Tracey Emin ‘looking at options’

One of the reasons the planned opening summer season was so anticipated was the inaugural exhibition that features works from British artist Tracey Emin alongside Munch.

Both artists focus on the human condition and Emin has long looked to Munch for inspiration. In 2009, she told The Independent that his painting Jealousy was an “incredibly open, self-effacing and defiant thing for a man in the early 20th century to do.”

Emin shrugged off the delays, telling the Art Newspaper that they were looking at options. One issue is that the exhibition is scheduled to move from Oslo to London’s Royal Academy of Arts in November. Whether the stay in Oslo will now be shortened or the move to London delayed is not yet clear.

A long-awaited museum

For decades, the substantial collection of work by one of Scandinavia’s most famous artists was crammed into a building east of downtown Oslo, away from the tourist trail. The new 13-floor venue in an upmarket area of Oslo’s waterfront will bring many of the 1,100 paintings and 6,800 paintings owned by the museum into the spotlight for the first time.

When it eventually opens, the museum will become one of the world’s biggest such venues dedicated to a single artist.
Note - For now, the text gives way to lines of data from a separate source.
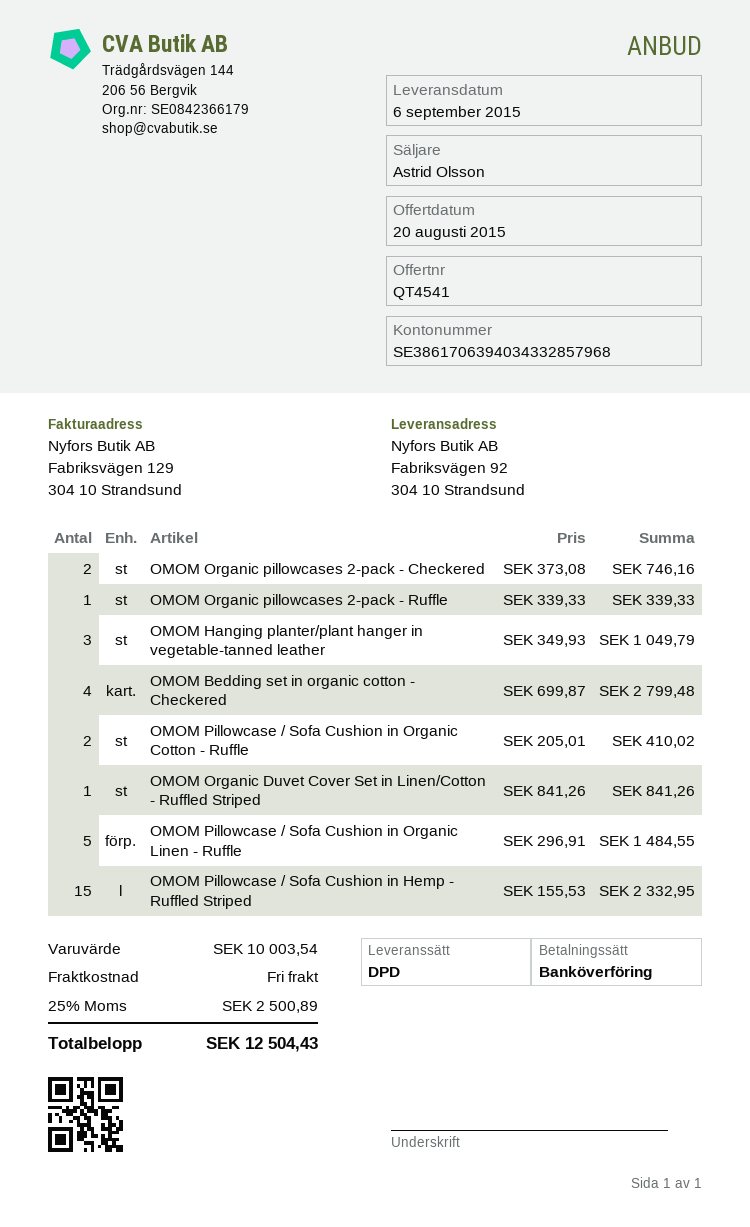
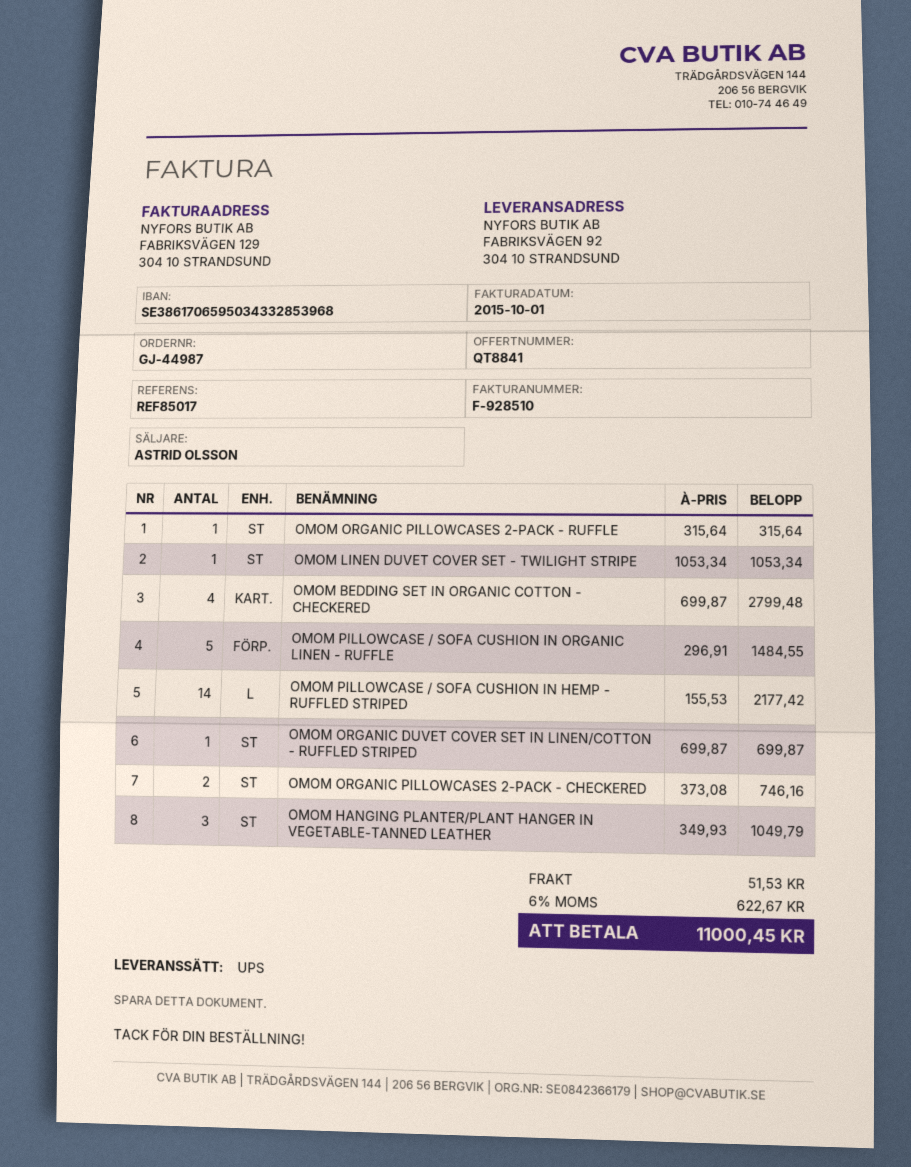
quote number: QT4541 -> QT8841
bank account: SE3861706394034332857968 -> SE3861706595034332853968
shipping method: DPD -> UPS
OMOM Organic pillowcases 2-pack - Ruffle: 1 x 339.33 = 339.33 -> 1 x 315.64 = 315.64
OMOM Pillowcase / Sofa Cushion in Organic Cotton - Ruffle: 2 x 205.01 = 410.02 -> none
OMOM Organic Duvet Cover Set in Linen/Cotton - Ruffled Striped: 1 x 841.26 = 841.26 -> 1 x 699.87 = 699.87
OMOM Pillowcase / Sofa Cushion in Hemp - Ruffled Striped: 15 x 155.53 = 2332.95 -> 14 x 155.53 = 2177.42
OMOM LINEN DUVET COVER SET - TWILIGHT STRIPE: none -> 1 x 1053.34 = 1053.34
shipping: 0.00 -> 51.53
tax: 25% = 2500.89 -> 6% = 622.67
total: 12504.43 -> 11000.45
It’s also already notable for its architecture. Designed by Spanish firm Estudio Herreros, the building is made of recyclable concrete and steel, with a facade of translucent, perforated aluminum.

The new Munch museum project is part of a major cultural overhaul underway in the Norwegian capital. The new Deichman library just a few minutes walk from the new Munch museum opens in March, with the vast new National Museum to come in 2021.